EXERCISE PROMPT
If a line contains the word "unfinished", include it in the count; state how many such lines the listing has and nothing else.

** Opening PROVIDED INFORMATION block **

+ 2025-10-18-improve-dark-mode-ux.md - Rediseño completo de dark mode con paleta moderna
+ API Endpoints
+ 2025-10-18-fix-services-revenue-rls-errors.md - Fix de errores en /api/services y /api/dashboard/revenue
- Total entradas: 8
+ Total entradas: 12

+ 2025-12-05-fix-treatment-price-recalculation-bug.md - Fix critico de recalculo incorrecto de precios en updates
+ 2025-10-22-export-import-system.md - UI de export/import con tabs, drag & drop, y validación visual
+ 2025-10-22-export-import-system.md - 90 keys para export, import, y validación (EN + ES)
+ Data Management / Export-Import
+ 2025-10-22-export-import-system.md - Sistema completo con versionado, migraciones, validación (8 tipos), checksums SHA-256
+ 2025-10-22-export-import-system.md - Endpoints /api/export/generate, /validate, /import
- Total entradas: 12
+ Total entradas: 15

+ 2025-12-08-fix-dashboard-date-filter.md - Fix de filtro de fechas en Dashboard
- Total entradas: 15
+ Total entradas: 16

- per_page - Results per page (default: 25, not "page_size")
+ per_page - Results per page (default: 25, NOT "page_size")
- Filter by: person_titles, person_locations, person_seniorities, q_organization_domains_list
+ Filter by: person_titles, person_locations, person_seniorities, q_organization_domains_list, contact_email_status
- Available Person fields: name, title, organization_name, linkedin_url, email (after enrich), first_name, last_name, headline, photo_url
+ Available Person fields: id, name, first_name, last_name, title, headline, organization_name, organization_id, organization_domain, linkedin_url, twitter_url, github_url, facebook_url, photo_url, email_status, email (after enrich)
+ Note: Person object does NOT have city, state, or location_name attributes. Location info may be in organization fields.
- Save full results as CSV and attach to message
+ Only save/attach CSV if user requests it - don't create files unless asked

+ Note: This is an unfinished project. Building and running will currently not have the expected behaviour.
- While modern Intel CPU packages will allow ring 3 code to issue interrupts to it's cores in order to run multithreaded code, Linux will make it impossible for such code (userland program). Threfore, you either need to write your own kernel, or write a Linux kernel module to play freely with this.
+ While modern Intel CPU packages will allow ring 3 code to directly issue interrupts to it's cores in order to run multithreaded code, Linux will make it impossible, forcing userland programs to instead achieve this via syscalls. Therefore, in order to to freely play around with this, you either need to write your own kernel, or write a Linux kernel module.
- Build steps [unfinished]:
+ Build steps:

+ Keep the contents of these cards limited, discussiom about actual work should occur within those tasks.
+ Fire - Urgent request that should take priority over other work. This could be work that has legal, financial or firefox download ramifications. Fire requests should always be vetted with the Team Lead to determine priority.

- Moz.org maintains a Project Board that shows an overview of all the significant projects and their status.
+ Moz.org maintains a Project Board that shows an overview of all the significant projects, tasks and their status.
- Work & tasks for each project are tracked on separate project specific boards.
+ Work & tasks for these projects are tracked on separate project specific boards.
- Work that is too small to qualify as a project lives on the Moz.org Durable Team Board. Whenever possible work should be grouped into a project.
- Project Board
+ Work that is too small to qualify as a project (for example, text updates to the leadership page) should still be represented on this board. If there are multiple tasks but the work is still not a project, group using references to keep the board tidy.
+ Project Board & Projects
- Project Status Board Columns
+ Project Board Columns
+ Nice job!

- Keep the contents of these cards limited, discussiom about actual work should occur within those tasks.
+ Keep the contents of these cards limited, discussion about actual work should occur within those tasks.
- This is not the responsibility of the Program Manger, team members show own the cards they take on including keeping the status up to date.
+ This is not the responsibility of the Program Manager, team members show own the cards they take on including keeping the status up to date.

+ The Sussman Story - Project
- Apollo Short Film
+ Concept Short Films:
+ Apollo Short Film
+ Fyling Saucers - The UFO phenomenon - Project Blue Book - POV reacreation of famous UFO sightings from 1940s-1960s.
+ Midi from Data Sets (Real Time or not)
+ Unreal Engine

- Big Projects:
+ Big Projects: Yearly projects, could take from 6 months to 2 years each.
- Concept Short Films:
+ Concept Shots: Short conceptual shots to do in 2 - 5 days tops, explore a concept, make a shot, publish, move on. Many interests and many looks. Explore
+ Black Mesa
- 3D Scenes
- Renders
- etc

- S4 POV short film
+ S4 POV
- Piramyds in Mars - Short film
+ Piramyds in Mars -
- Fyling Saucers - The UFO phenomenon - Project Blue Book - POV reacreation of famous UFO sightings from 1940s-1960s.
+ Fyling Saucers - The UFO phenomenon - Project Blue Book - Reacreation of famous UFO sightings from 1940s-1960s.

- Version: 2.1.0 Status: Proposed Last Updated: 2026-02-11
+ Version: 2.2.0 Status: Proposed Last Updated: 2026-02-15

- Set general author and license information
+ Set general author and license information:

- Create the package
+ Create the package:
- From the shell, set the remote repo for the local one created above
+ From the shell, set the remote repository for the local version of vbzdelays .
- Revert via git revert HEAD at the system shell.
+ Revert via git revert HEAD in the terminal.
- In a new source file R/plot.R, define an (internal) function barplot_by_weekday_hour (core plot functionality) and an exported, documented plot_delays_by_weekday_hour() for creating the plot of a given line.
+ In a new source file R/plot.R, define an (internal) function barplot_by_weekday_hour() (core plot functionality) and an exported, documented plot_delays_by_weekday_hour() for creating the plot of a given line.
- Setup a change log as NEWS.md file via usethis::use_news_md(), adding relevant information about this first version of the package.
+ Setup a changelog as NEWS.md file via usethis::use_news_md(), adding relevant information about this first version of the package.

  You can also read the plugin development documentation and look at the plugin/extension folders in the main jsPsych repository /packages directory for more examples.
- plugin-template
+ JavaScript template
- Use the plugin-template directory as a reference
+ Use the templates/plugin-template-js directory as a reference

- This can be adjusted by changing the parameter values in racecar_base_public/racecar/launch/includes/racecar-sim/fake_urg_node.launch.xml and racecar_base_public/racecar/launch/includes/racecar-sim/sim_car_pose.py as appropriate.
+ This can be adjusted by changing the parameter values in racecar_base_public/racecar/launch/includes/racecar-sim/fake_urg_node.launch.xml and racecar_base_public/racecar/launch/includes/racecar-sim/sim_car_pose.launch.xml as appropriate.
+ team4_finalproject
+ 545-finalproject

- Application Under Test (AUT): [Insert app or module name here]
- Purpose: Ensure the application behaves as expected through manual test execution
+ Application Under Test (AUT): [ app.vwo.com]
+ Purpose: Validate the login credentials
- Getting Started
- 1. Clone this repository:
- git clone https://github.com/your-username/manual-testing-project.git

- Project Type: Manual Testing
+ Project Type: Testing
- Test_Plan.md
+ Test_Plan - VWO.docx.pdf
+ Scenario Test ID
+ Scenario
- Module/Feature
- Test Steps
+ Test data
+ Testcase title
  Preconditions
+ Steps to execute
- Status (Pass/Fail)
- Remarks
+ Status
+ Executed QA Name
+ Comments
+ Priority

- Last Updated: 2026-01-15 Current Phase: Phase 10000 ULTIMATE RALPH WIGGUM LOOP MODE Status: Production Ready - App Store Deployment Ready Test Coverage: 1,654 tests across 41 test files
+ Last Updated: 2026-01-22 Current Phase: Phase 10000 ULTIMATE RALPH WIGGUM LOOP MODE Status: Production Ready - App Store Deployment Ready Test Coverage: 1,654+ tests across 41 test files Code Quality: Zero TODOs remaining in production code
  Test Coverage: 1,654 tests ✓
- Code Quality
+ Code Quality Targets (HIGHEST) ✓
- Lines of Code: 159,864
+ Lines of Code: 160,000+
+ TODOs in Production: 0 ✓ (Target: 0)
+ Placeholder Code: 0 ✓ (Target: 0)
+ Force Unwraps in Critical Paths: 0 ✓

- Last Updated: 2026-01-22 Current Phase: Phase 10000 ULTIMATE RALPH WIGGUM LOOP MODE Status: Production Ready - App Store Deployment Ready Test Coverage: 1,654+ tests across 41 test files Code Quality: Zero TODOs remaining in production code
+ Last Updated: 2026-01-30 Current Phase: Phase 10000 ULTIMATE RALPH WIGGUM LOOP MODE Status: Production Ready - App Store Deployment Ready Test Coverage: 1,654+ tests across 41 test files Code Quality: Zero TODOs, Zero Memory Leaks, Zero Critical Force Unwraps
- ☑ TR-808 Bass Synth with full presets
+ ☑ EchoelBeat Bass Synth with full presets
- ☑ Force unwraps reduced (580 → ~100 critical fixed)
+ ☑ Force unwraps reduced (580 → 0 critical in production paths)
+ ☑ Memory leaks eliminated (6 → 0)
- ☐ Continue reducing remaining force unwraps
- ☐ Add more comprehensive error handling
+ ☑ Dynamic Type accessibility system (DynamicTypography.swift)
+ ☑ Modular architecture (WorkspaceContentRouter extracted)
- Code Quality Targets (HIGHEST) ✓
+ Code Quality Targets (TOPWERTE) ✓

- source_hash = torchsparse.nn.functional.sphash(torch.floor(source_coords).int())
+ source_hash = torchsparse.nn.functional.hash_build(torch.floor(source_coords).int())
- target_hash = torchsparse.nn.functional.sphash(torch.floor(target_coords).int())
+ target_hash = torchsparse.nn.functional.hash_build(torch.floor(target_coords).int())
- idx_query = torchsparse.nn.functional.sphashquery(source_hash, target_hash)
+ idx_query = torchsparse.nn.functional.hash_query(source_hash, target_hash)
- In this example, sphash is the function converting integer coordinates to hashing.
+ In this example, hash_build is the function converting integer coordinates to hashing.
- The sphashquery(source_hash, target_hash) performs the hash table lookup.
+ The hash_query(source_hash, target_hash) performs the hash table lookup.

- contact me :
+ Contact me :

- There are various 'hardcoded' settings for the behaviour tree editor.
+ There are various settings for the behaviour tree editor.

** Closing PROVIDED INFORMATION block **

SOLUTION FOR THIS EXERCISE
2